TASK INSTRUCTIONS — For this exercise, copy the data exactly and omit any images.

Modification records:
•••••

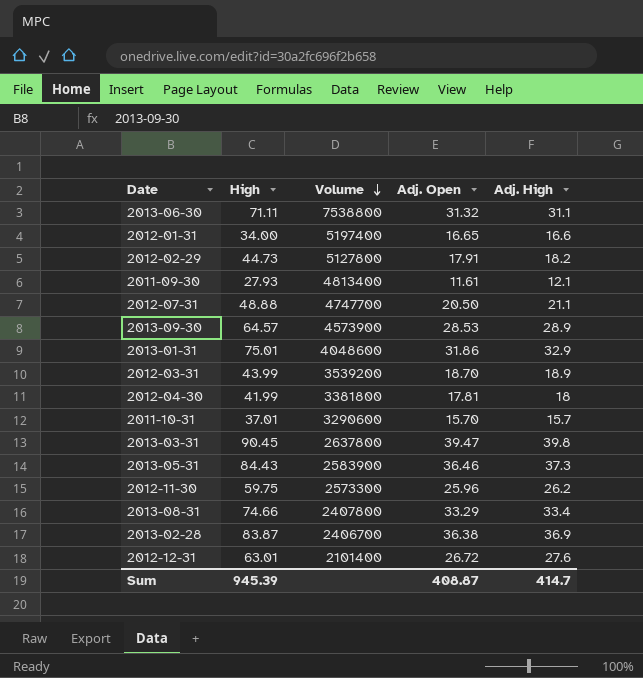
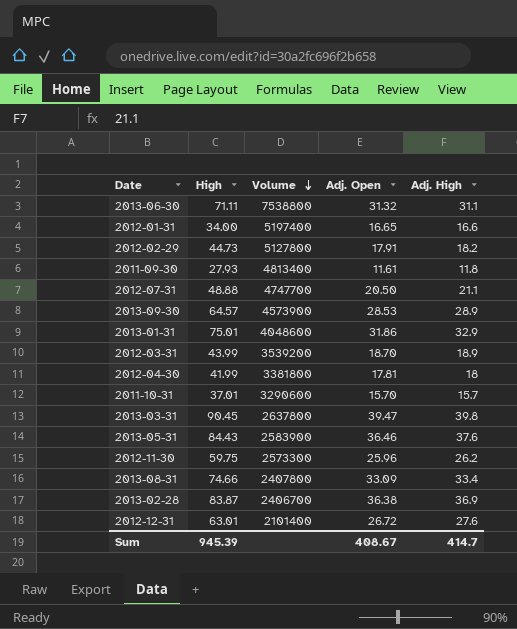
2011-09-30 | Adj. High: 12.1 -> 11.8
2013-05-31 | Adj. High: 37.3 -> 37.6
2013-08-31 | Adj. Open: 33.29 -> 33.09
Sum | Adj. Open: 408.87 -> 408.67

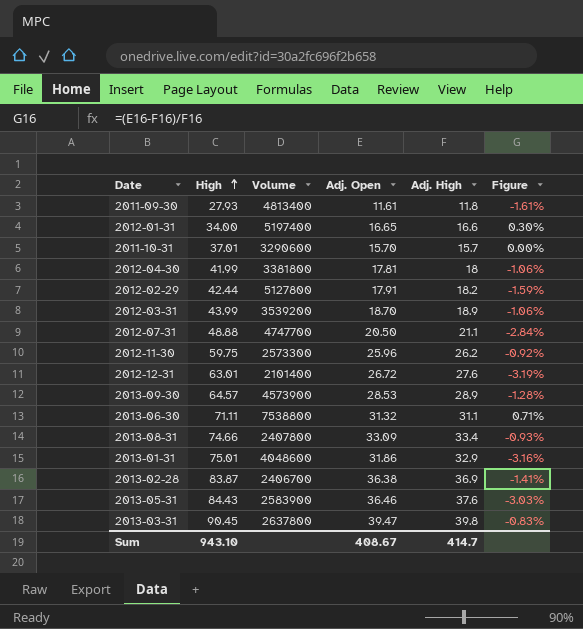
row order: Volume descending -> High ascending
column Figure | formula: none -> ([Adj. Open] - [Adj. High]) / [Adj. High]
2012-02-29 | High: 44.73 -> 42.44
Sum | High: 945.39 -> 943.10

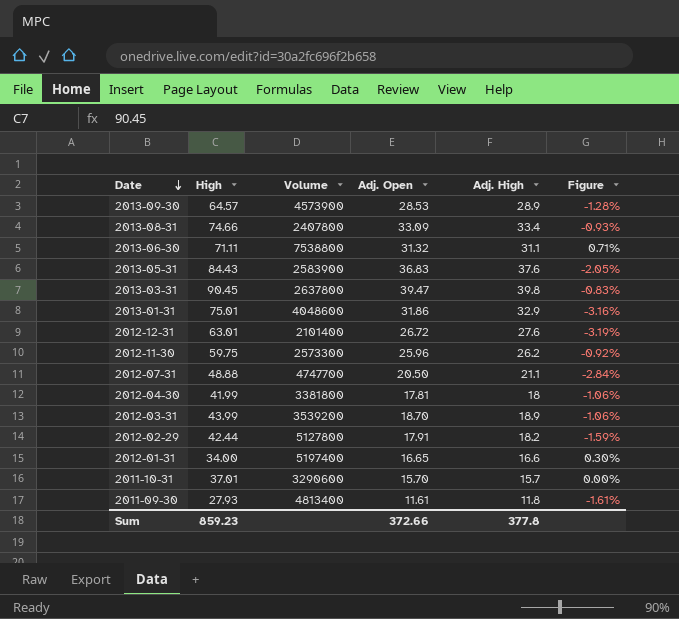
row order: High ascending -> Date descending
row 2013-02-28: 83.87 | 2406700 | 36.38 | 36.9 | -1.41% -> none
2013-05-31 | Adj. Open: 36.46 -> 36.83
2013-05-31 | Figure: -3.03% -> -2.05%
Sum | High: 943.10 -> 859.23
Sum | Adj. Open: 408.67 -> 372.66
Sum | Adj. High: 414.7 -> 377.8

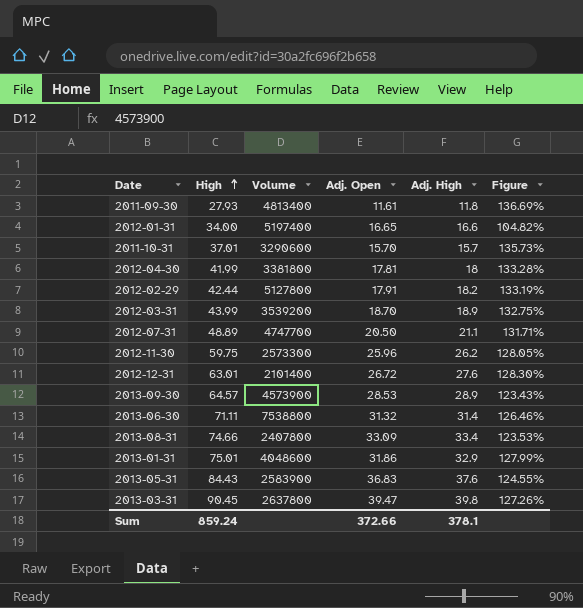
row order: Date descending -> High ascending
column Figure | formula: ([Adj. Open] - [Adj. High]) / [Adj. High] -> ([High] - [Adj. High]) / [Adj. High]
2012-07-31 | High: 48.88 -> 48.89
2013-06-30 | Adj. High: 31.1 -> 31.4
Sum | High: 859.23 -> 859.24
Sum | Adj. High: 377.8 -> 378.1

•••••

COMPLETED EXERCISE —
2011-09-30 | Adj. High: 12.1 -> 11.8
2013-05-31 | Adj. High: 37.3 -> 37.6
2013-08-31 | Adj. Open: 33.29 -> 33.09
Sum | Adj. Open: 408.87 -> 408.67

row order: Volume descending -> High ascending
column Figure | formula: none -> ([Adj. Open] - [Adj. High]) / [Adj. High]
2012-02-29 | High: 44.73 -> 42.44
Sum | High: 945.39 -> 943.10

row order: High ascending -> Date descending
row 2013-02-28: 83.87 | 2406700 | 36.38 | 36.9 | -1.41% -> none
2013-05-31 | Adj. Open: 36.46 -> 36.83
2013-05-31 | Figure: -3.03% -> -2.05%
Sum | High: 943.10 -> 859.23
Sum | Adj. Open: 408.67 -> 372.66
Sum | Adj. High: 414.7 -> 377.8

row order: Date descending -> High ascending
column Figure | formula: ([Adj. Open] - [Adj. High]) / [Adj. High] -> ([High] - [Adj. High]) / [Adj. High]
2012-07-31 | High: 48.88 -> 48.89
2013-06-30 | Adj. High: 31.1 -> 31.4
Sum | High: 859.23 -> 859.24
Sum | Adj. High: 377.8 -> 378.1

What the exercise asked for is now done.